The deal set a limit on the number of uranium-enriching centrifuges, and restricted its right to enrich uranium to no higher than 3.67 percent.
It also called on Iran to export enriched uranium and heavy water to ensure that the country’s reserves would stay within the production ceiling set by the agreement, yet recent U.S. restrictions have made such exports virtually impossible.
According to Rouhani, his ultimatum last month was intended to "save the (deal), not destroy it”.
The three European parties to the accord created a trade mechanism meant to bypass U.S. sanctions, but their attempt was dismissed by Leader of the Islamic Revolution Ayatollah Seyyed Ali Khamenei as a "bitter joke.”
If world powers do not step up to help Iran, the atomic energy organization spokesman warned further steps could be taken.
"They range from going to 3.68 percent to any other percent according to the country’s needs,” said Kamalvandi.
"One scenario is that we will define 3.67 for the Bushehr power station, which needs 5 percent or if we define for the needs of the Tehran Research Reactor, it will be 20 percent. Various scenarios have been envisaged."
"A point to Europeans: if the first step took time to be done, other steps, especially increasing enrichment… need no more than a day or two,” said Kamalvandi.
The official said as soon as they carry out their commitments, things will naturally go back to their original state.

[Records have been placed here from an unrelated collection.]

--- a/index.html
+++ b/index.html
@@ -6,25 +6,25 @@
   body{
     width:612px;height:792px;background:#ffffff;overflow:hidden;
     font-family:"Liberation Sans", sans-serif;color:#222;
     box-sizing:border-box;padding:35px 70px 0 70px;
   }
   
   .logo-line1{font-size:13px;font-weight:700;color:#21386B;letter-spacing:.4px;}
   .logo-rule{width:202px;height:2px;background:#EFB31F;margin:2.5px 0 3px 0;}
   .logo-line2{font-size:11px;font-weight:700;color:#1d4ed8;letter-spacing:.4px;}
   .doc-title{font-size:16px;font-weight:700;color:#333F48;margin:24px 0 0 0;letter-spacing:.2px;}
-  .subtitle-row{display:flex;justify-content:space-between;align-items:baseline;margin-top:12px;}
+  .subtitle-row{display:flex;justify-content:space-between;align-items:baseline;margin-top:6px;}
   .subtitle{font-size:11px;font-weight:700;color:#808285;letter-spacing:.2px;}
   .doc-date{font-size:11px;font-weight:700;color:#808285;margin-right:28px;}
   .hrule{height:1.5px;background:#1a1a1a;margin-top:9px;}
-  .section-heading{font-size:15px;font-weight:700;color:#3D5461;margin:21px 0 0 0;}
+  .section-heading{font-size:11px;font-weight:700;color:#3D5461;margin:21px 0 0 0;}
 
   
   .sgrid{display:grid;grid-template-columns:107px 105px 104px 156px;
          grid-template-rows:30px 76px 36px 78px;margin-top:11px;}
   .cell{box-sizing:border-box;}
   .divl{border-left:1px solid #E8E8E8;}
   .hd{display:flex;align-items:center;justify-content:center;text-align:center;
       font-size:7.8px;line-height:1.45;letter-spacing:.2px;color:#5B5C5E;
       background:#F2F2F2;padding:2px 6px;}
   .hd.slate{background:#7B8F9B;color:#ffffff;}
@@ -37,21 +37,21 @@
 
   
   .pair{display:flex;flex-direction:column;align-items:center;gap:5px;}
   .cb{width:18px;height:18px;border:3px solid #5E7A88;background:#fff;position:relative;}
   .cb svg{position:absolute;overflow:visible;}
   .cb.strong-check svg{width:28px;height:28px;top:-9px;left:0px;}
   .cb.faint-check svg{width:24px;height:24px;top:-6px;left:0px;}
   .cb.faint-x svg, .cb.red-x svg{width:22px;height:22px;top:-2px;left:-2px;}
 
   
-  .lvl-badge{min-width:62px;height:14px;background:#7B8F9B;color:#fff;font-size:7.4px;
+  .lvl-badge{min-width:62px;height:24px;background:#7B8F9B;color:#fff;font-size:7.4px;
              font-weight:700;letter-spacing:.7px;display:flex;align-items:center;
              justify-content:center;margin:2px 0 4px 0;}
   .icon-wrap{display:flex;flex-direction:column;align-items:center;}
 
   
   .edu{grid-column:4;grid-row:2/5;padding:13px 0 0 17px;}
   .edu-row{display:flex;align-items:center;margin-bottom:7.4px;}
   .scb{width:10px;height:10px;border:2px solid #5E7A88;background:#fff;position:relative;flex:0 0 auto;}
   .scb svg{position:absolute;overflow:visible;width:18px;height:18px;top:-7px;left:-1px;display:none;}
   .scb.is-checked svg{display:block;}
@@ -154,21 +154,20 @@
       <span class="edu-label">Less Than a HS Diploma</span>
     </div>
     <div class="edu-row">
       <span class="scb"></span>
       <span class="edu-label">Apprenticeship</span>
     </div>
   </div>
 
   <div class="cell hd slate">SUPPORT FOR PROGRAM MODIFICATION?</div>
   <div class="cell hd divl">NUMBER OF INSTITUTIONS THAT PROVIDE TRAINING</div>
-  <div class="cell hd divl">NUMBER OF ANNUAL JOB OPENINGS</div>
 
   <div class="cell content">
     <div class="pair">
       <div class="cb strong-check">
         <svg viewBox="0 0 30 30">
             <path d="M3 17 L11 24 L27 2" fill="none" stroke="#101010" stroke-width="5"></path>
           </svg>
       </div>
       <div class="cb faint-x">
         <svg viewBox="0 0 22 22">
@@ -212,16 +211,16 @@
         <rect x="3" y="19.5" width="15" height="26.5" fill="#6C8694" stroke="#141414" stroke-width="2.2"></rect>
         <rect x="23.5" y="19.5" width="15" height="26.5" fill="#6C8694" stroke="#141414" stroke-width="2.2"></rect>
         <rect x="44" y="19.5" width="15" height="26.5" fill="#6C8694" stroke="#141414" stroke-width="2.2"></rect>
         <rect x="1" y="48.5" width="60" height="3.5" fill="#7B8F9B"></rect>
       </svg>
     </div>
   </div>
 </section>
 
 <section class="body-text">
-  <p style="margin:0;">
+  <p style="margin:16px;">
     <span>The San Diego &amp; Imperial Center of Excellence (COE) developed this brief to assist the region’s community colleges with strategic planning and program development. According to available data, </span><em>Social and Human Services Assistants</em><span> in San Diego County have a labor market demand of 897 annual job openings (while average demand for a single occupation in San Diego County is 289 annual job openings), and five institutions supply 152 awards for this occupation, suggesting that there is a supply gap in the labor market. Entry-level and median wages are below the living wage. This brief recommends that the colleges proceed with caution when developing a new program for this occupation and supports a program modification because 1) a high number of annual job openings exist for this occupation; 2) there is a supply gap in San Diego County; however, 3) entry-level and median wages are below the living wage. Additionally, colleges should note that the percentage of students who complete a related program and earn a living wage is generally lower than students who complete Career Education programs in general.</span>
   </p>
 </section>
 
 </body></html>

Kamalvandi sounded downbeat, though, saying "the Europeans have expressed indirectly their inability to act."
"There is still time for European countries, but if they want more time it means that they either can’t or don’t want to honor their obligations,” he said.
"They should not think that after 60 days (deadline set in May by Iran), they will have another 60-day opportunity," the official added.  

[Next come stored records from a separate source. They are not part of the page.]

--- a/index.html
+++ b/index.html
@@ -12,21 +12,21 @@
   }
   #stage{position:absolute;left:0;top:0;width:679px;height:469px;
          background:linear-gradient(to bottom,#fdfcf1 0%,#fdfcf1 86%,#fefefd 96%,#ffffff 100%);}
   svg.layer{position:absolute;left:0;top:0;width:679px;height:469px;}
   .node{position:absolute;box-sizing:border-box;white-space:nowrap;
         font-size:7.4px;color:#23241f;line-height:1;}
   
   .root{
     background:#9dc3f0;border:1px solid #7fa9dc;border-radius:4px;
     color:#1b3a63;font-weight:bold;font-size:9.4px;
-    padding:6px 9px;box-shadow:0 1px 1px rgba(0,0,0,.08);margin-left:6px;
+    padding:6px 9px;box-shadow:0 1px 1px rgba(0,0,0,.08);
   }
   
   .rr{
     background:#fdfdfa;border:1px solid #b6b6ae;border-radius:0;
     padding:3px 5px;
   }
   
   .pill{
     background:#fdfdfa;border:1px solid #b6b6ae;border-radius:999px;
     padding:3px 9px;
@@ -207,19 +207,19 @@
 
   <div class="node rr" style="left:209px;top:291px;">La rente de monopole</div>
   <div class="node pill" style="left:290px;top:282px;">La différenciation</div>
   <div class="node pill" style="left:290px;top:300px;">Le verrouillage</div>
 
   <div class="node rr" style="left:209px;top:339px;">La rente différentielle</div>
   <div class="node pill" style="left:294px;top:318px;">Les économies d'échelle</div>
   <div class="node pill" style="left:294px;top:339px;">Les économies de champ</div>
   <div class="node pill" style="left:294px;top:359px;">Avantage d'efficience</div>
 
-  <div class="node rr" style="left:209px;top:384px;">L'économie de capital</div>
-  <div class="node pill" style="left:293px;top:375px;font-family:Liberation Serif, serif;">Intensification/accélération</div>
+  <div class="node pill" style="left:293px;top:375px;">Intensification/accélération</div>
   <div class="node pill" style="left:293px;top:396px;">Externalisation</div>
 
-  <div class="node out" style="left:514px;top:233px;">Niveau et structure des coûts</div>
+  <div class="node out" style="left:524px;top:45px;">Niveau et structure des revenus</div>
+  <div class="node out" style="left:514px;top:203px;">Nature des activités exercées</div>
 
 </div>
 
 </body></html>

The spokesman took dozens of domestic and foreign reporters for a tour of the Arak Heavy Water Reactor Facility in Khondab region in central Iran, 190 km south of Tehran.
Under the JCPOA, Iran is permitted to keep up to 130 tonnes of heavy water at present and up to 90 tonnes once its redesigned and rebuilt Arak reactor is commissioned.
Kamalvandi said authorities are still debating whether to "redesign or revive” the Arak reactor.
The U.S. Department of Energy bought several batches of heavy water from Iran, but President Donald Trump halted the purchases and ordered other countries to follow suit after he reimposed sanctions on Tehran.
Kamalvandi said, "In the mind of Trump, if one does not buy heavy water from us, the facility will automatically shut down, but this is not the case because we have both domestic and (foreign) market utilization."
Iran expects its heavy water stockpile also to surpass 130 tonnes in the next two and half months if "no new market" is available, the official said. The country, he said, may convert its surplus heavy water to better value-added products.  
"Although we do not want to abandon the commitments we have made in the past and give up the markets we have found, it's possible that with the stocks exceeding 130 tonnes, we may not export them as raw material and instead export them with added value."